→ **Task material**:
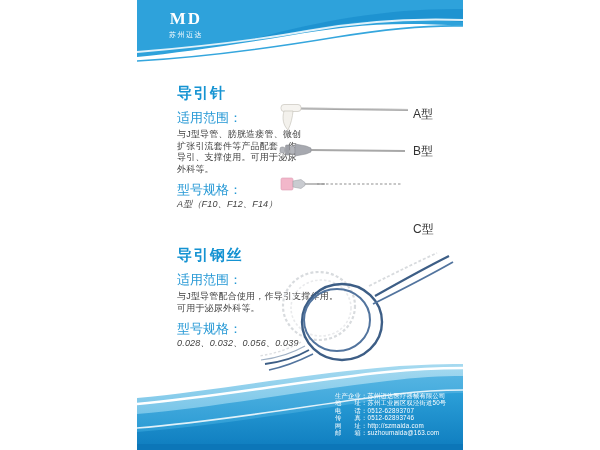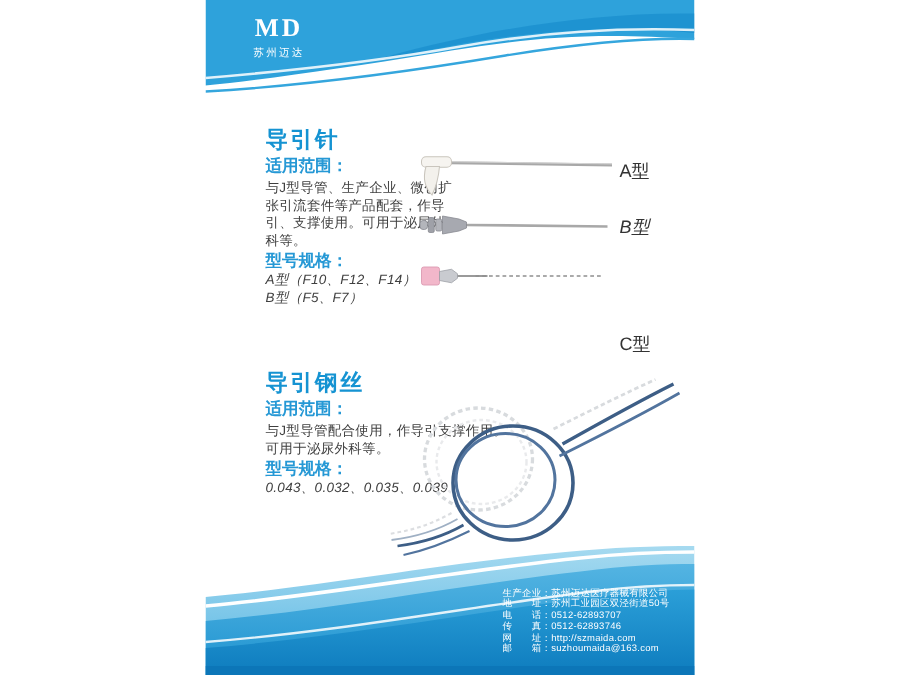"适用范围：" .sub-label { font-size: 11px -> 13px; font-weight: 700 -> 400; margin-top: none -> 6px }
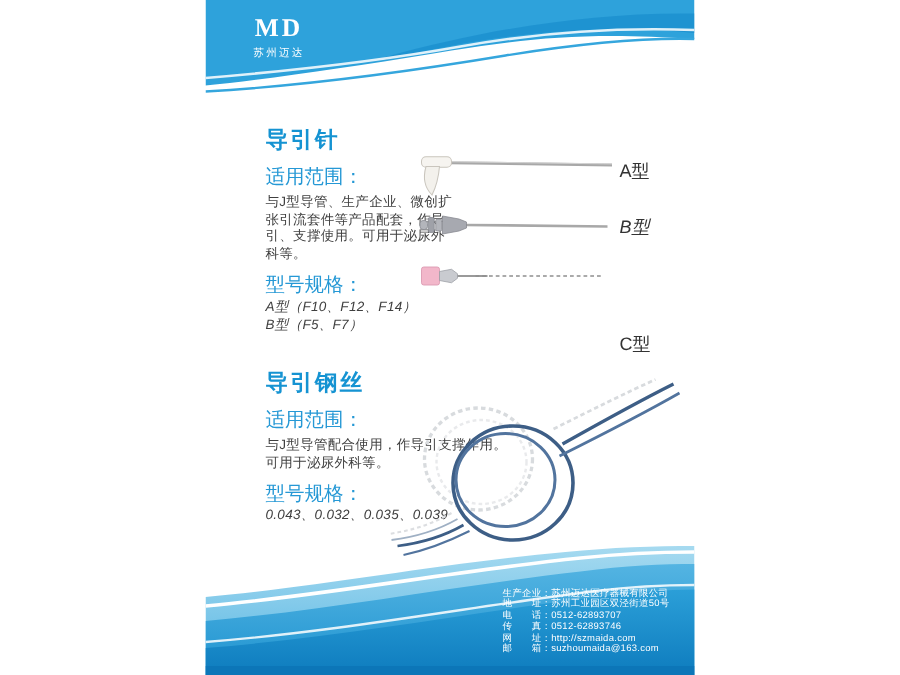"与J型导管、生产企业、微创扩张引流套件等产品配套，作导引、支撑使用。可用于泌尿外" div.body-text { text: 生产企业 -> 膀胱造瘘管 }
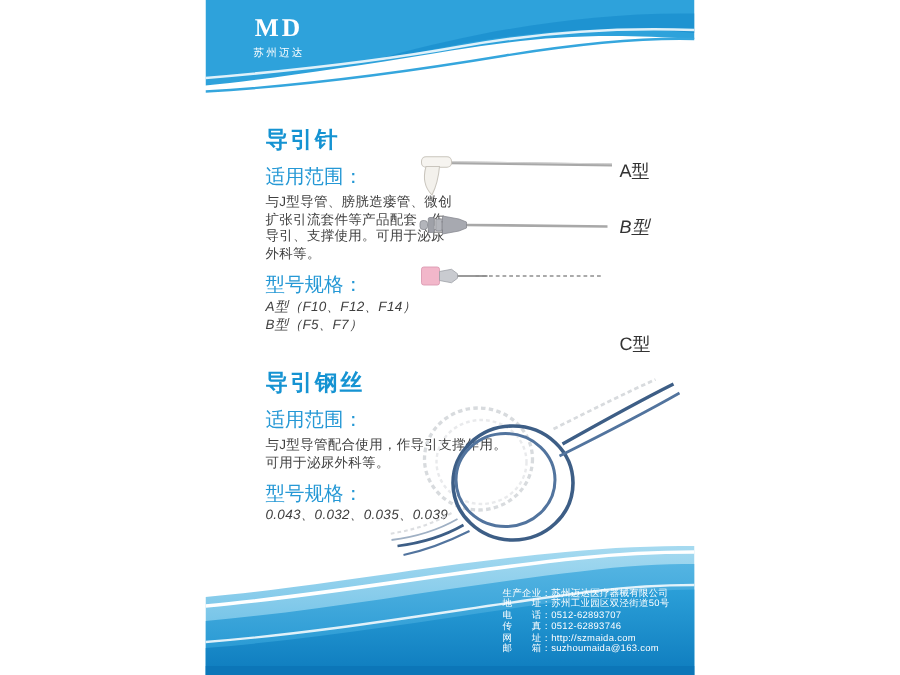"B型" .vl-b { font-style: italic -> none }
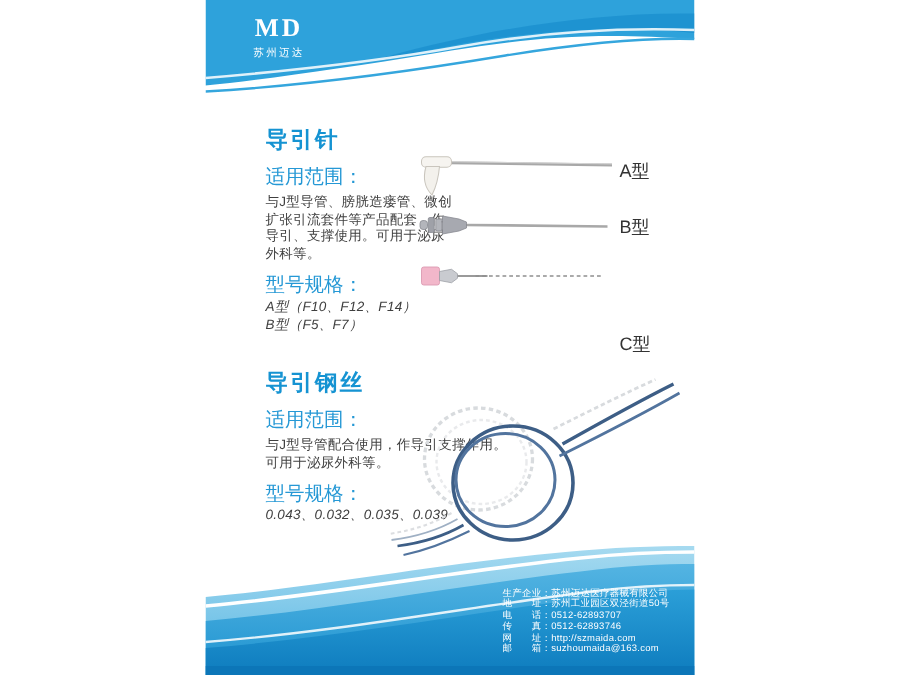"B型（F5、F7）" div.spec-line { html: <div>B型（F5、F7）</div> -> none }
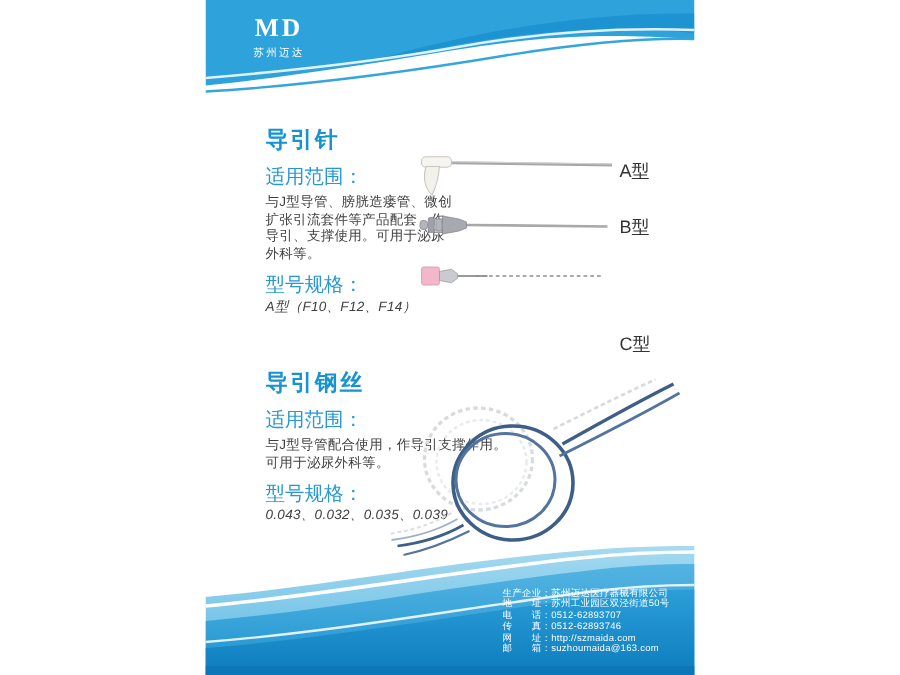"0.043、0.032、0.035、0.039" div.spec-line { text: 0.043、0.032、0.035 -> 0.028、0.032、0.056 }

→ **Exercise goal**:
Would you repeat the listing above exactly, minus the images?

→ **Response to the exercise**:
"适用范围：" .sub-label { font-size: 11px -> 13px; font-weight: 700 -> 400; margin-top: none -> 6px }
"与J型导管、生产企业、微创扩张引流套件等产品配套，作导引、支撑使用。可用于泌尿外" div.body-text { text: 生产企业 -> 膀胱造瘘管 }
"B型" .vl-b { font-style: italic -> none }
"B型（F5、F7）" div.spec-line { html: <div>B型（F5、F7）</div> -> none }
"0.043、0.032、0.035、0.039" div.spec-line { text: 0.043、0.032、0.035 -> 0.028、0.032、0.056 }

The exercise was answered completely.